Résumé de la décision
M. A B, représenté par son avocat, a saisi le juge des référés pour demander l'aide juridictionnelle provisoire, la suspension d'une décision de la commission de médiation des Hauts-de-Seine refusant de reconnaître le caractère prioritaire de sa demande de logement, ainsi qu'une injonction au préfet pour réexaminer sa situation. Le juge a rejeté toutes les demandes, considérant que les moyens invoqués ne créaient pas de doute sérieux quant à la légalité de la décision contestée. En conséquence, l'aide juridictionnelle provisoire a également été refusée.
Arguments pertinents
1. Absence de doute sérieux : Le juge a constaté que les moyens avancés par M. B ne créaient pas de doute sérieux quant à la légalité de la décision de la commission. Il a souligné que l'épouse de M. B ne figurait pas dans le dossier de demande et ne bénéficiait pas d'un titre de séjour au moment de la décision, ce qui affaiblit ses arguments.
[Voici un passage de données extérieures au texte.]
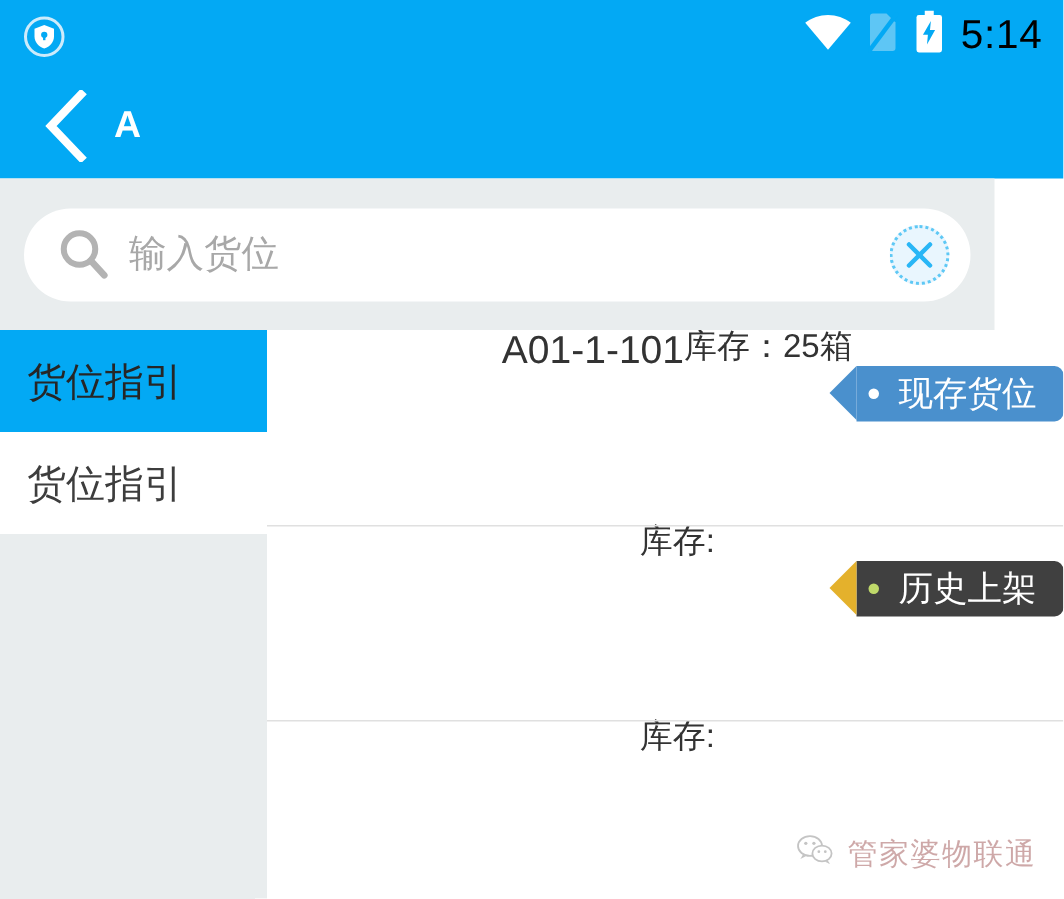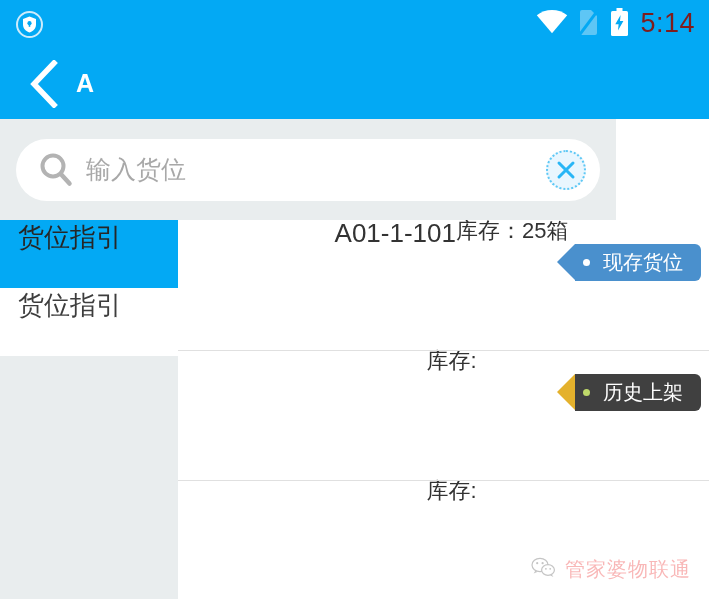--- a/index.html
+++ b/index.html
@@ -50,21 +50,21 @@
     border: 2px solid #cdebfb;
     display: flex;
     align-items: center;
     justify-content: center;
     box-sizing: border-box;
   }
   .icon-wifi { display: block; }
   .icon-sim { display: block; }
   .icon-batt { display: block; }
   .sb-time {
-    color: #7f1d1d;
+    color: #000000;
     font-size: 27px;
     font-weight: 400;
     letter-spacing: 0.5px;
     line-height: 1;
     padding-bottom: 2px;
   }
 
   
   .appbar {
     position: absolute;
@@ -89,21 +89,21 @@
     font-size: 25px;
     font-weight: bold;
     margin-left: 10px;
     line-height: 1;
   }
 
   
   .search-band {
     position: absolute;
     top: 119px; left: 0;
-    width: 616px;
+    width: 663px;
     height: 101px;
     background: #e9edee;
     display: flex;
     align-items: center;
     box-sizing: border-box;
     padding: 0 16px;
   }
   .search-box {
     flex: 1 1 auto;
     height: 62px;
@@ -160,21 +160,21 @@
   .sidebar {
     width: 178px;
     flex: 0 0 178px;
     background: #e9edee;
     display: flex;
     flex-direction: column;
   }
   .side-item {
     height: 68px;
     display: flex;
-    align-items: flex-start;
+    align-items: center;
     padding-left: 18px;
     box-sizing: border-box;
     font-size: 26px;
     color: #3d3d3d;
     background: #ffffff;
     cursor: pointer;
   }
   .side-item.active {
     background: #03a9f4;
     color: #262626;
@@ -214,29 +214,29 @@
     margin-bottom: 34px;
   }
   .row-stock {
     font-size: 22px;
     color: #333333;
     line-height: 1;
   }
 
   .tag {
     position: absolute;
-    right: 8px;
+    right: 0;
     top: 24px;
     height: 37px;
     display: flex;
     align-items: center;
     padding: 0 18px 0 8px;
     box-sizing: border-box;
     color: #ffffff;
-    font-size: 20px;
+    font-size: 23px;
     border-radius: 0 6px 6px 0;
     white-space: nowrap;
   }
   .tag .tag-dot {
     width: 7px; height: 7px;
     border-radius: 50%;
     background: #ffffff;
     margin-right: 13px;
     flex: 0 0 auto;
   }
@@ -264,21 +264,21 @@
     right: 18px;
     bottom: 16px;
     display: flex;
     align-items: center;
     gap: 8px;
     opacity: 0.38;
     pointer-events: none;
   }
   .watermark .wm-text {
     font-size: 20px;
-    color: #ef4444;
+    color: #7f1d1d;
     letter-spacing: 1px;
   }
 </style>
 </head>
 <body>
 
 <div id="app">
 
   <div class="statusbar">
     <div class="sb-left">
> "Aucun des moyens invoqués par M. B... n'est manifestement de nature... à créer un doute sérieux quant à la légalité de cette décision."
2. Mal fondé de la demande d'aide juridictionnelle : Le juge a également noté que, puisque l'action était manifestement mal fondée, il n'y avait pas lieu d'accorder l'aide juridictionnelle provisoire.
> "Dès lors que l'action est manifestement mal fondée, il n'y a pas lieu d'admettre le requérant au bénéfice de l'aide juridictionnelle provisoire."
Interprétations et citations légales
1. Article L. 521-1 du Code de justice administrative : Cet article stipule que le juge des référés peut suspendre l'exécution d'une décision administrative lorsque l'urgence le justifie et qu'il existe un moyen créant un doute sérieux sur la légalité de la décision. Le juge a appliqué ce principe en examinant les moyens soulevés par M. B.
> "Quand une décision administrative... fait l'objet d'une requête en annulation... le juge des référés... peut ordonner la suspension de l'exécution de cette décision... lorsque l'urgence le justifie et qu'il est fait état d'un moyen propre à créer... un doute sérieux quant à la légalité de la décision." (Code de justice administrative - Article L. 521-1)
2. Article 7 de la loi n° 91-647 du 10 juillet 1991 : Cet article précise que l'aide juridictionnelle est accordée si l'action n'est pas manifestement irrecevable ou abusive. Le juge a conclu que la demande de M. B ne remplissait pas ces conditions.
> "L'aide juridictionnelle est accordée à la personne dont l'action n'apparaît pas, manifestement, irrecevable, dénuée de fondement ou abusive..." (Loi n° 91-647 - Article 7)
3. Article 20 de la même loi : Cet article permet l'admission provisoire à l'aide juridictionnelle en cas d'urgence, mais le juge a estimé que la situation de M. B ne justifiait pas une telle admission.
> "Dans les cas d'urgence... l'admission provisoire à l'aide juridictionnelle peut être prononcée par la juridiction compétente..." (Loi n° 91-647 - Article 20)
En conclusion, le juge a rejeté la requête de M. B sur la base de l'absence de fondement sérieux de ses arguments et a refusé l'aide juridictionnelle provisoire, considérant que la situation ne remplissait pas les critères d'urgence ou de fondement.